Codes and Expansions (CodEx) Seminar

Dmitriy Kunisky (Johns Hopkins University):
Computational hardness of testing for graph lifts and certifying properties of random regular graphs

Certification tasks ask an algorithm to output a quantity that is guaranteed to be a bound on an optimization problem. I will present a new form of evidence that certification tasks over random regular graphs—say, certifying bounds on the chromatic number, maximum cut, or expansion of a graph—are computationally hard. Rather than proving lower bounds against concrete certification algorithms like convex relaxations, this argument will draw a connection with computational statistics, showing that a good certification algorithm could solve a hypothesis testing task that we believe to be difficult.

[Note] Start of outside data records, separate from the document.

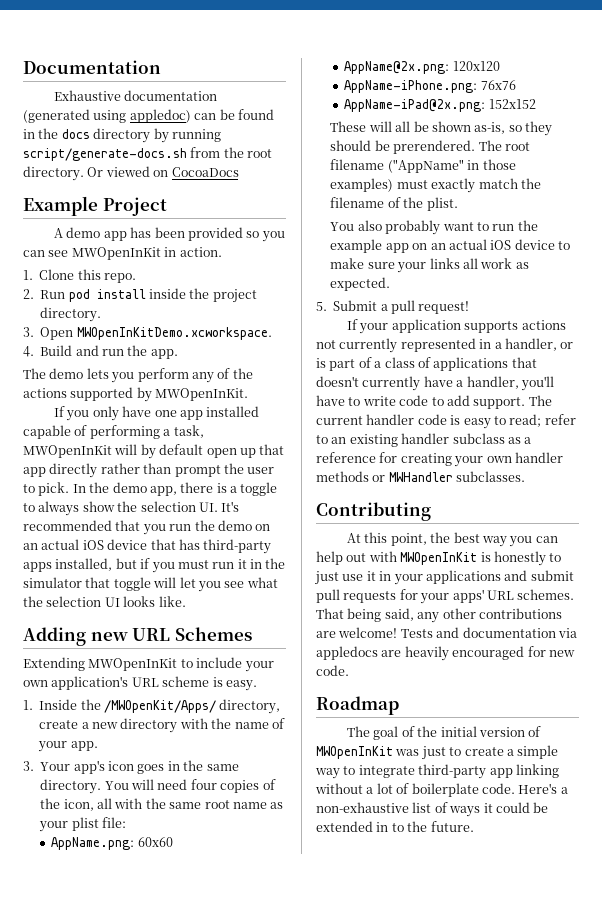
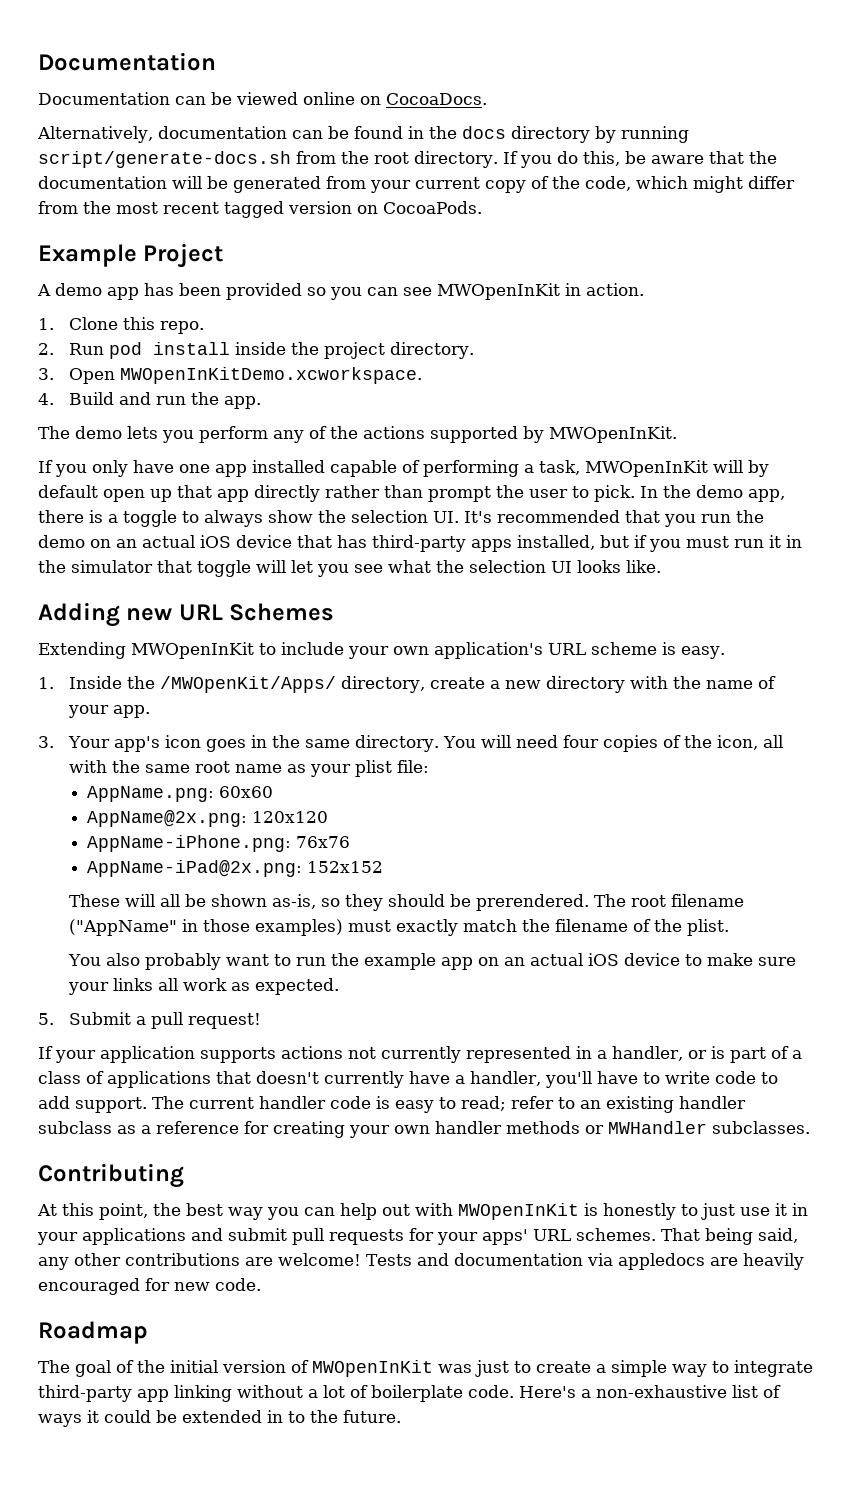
[54,90,218,101] [23,109,191,123] Exhaustive documentation (generated using appledoc) -> [38,92,487,105] [37,126,287,143] Documentation can be viewed online on CocoaDocs. // Alternatively, documentation
[87,166,239,177] Or viewed on CocoaDocs -> [502,151,777,168] [38,176,795,193] [38,201,482,218] If you do this, be aware that the documentation will be generated from your current copy of the code, which might differ from the most recent tagged version on CocoaPods.

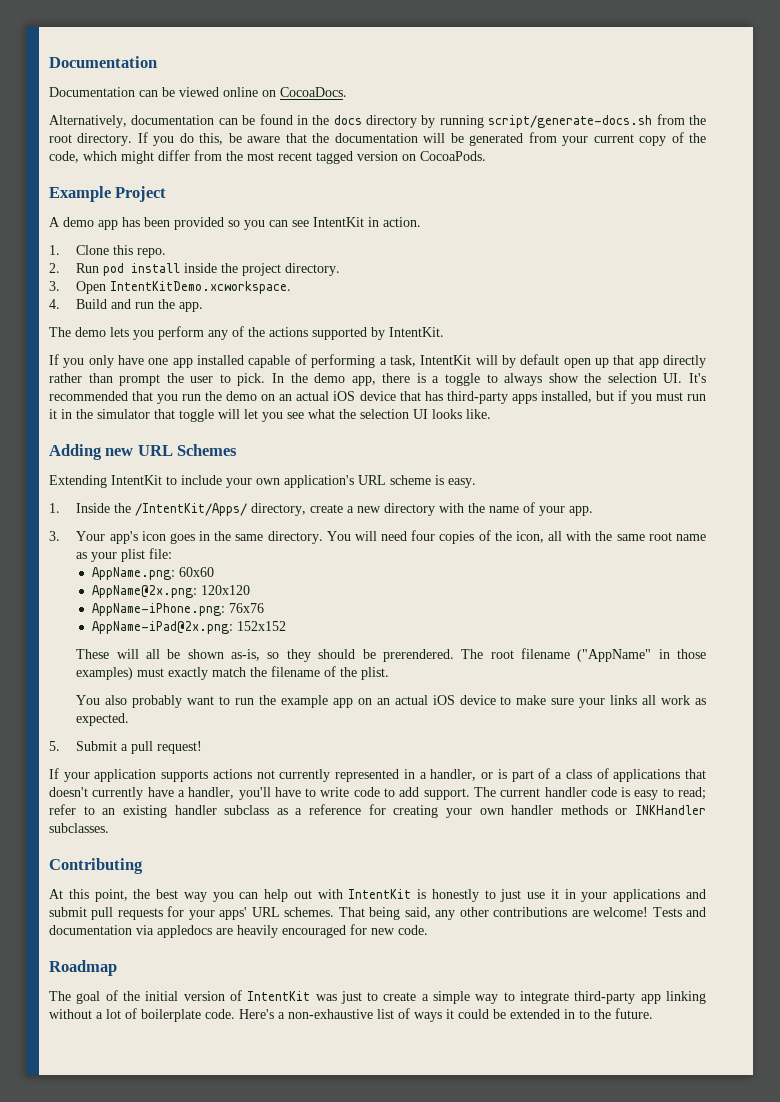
[437,283,560,300] MWOpenInKit -> [313,217,364,227] IntentKit
[119,367,422,384] MWOpenInKitDemo.xcworkspace. -> [110,281,292,294] IntentKitDemo.xcworkspace.
[549,426,677,443] MWOpenInKit. -> [389,327,444,337] IntentKit.
[585,460,708,477] MWOpenInKit -> [420,355,472,365] IntentKit
[131,642,254,659] MWOpenInKit -> [111,475,162,485] IntentKit
[159,676,336,693] /MWOpenKit/Apps/ -> [135,503,248,516] /IntentKit/Apps/
[608,1121,707,1134] MWHandler -> [635,805,706,815] INKHandler
[458,1203,579,1220] MWOpenInKit -> [348,889,412,899] IntentKit
[312,1360,433,1377] MWOpenInKit -> [247,991,311,1001] IntentKit

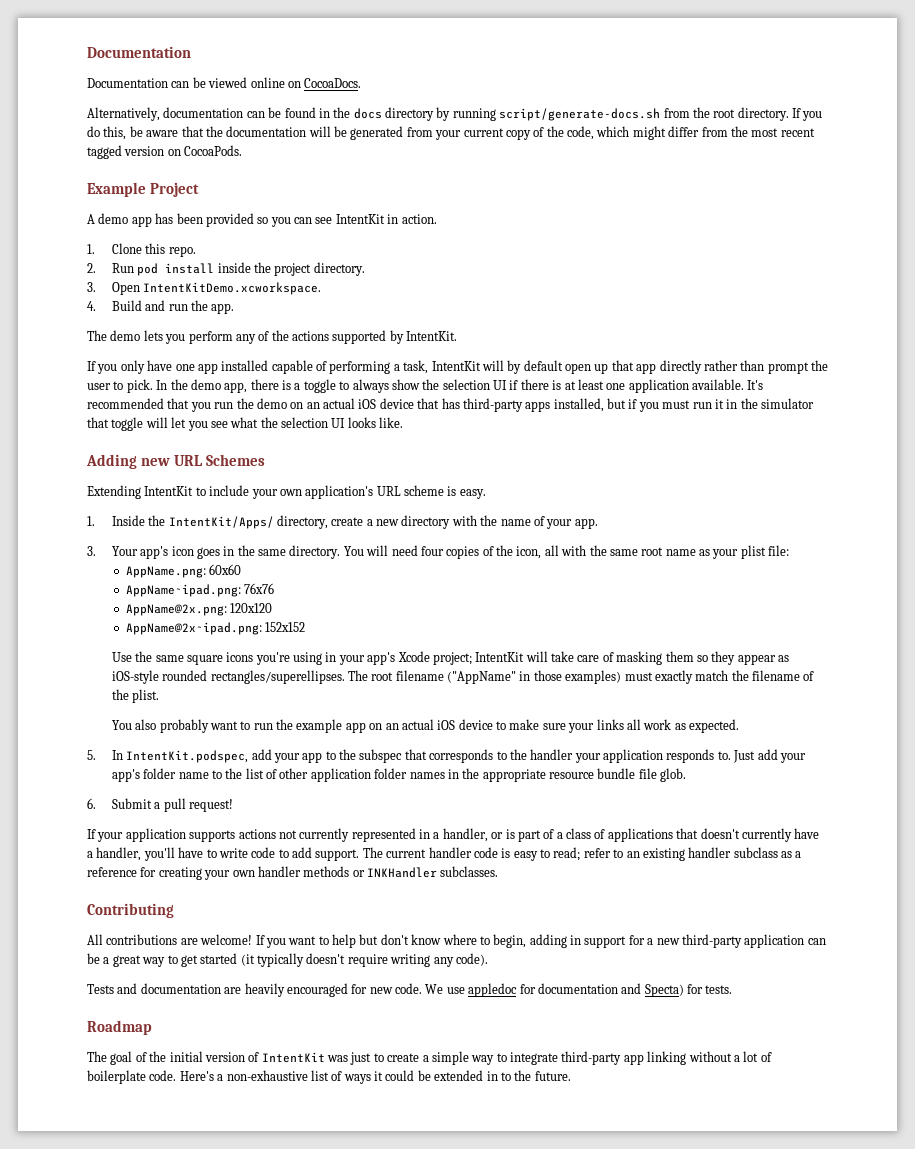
[663,373,683,383] UI. -> [493,379,744,393] UI if there is at least one application available.
[135,503,248,516] /IntentKit/Apps/ -> [168,516,274,529] IntentKit/Apps/
(214, 572) none -> [125,583,274,597] // AppName~ipad.png: 76x76
[91,603,264,616] [91,621,286,634] [76,649,454,662] AppName-iPhone.png: 76x76 // AppName-iPad@2x.png: 152x152 // These will all be shown as-is, so they should be prerendered. -> [125,622,305,635] [111,651,790,665] [111,670,345,684] AppName@2x~ipad.png: 152x152 // Use the same square icons you're using in your app's Xcode project; IntentKit will take care of masking them so they appear as iOS-style rounded rectangles/superellipses.
(60, 746) none -> [111,749,806,763] [111,768,687,782] [87,798,96,809] In IntentKit.podspec, add your app to the subspec that corresponds to the handler your application responds to. Just add your app's folder name to the list of other application folder names in the appropriate resource bundle file glob. // 6.
[49,889,707,902] [49,906,649,920] At this point, the best way you can help out with IntentKit is honestly to just use it in your applications and submit pull requests for your apps' URL schemes. That being said, any other contributions are welcome! -> [87,934,826,948] [87,953,488,967] All contributions are welcome! If you want to help but don't know where to begin, adding in support for a new third-party application can be a great way to get started (it typically doesn't require writing any code). //
[136,925,212,938] via appledocs -> (221, 988) none
(428, 930) none -> [425,983,733,997] We use appledoc for documentation and Specta) for tests.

The key innovation will be a means of “quietly planting” unusual structures in regular graphs in a way that is hard to detect by taking random lifts of a suitable base graph. For regular graphs of fixed degree, I will give evidence that random lifts are hard to distinguish from uniformly random graphs provided that the base graph is Ramanujan. This gives a surprising connection between certification and the extremal properties of Ramanujan graphs, and allows for simple “proofs by example&rduo; of the hardness of certification by merely exhibiting specific finite Ramanujan graphs with various properties. I will show how this approach gives the first evidence for the hardness of certification of many properties of random regular graphs and will present numerous intriguing open problems that it suggests.

Based on recent joint work with Xifan Yu.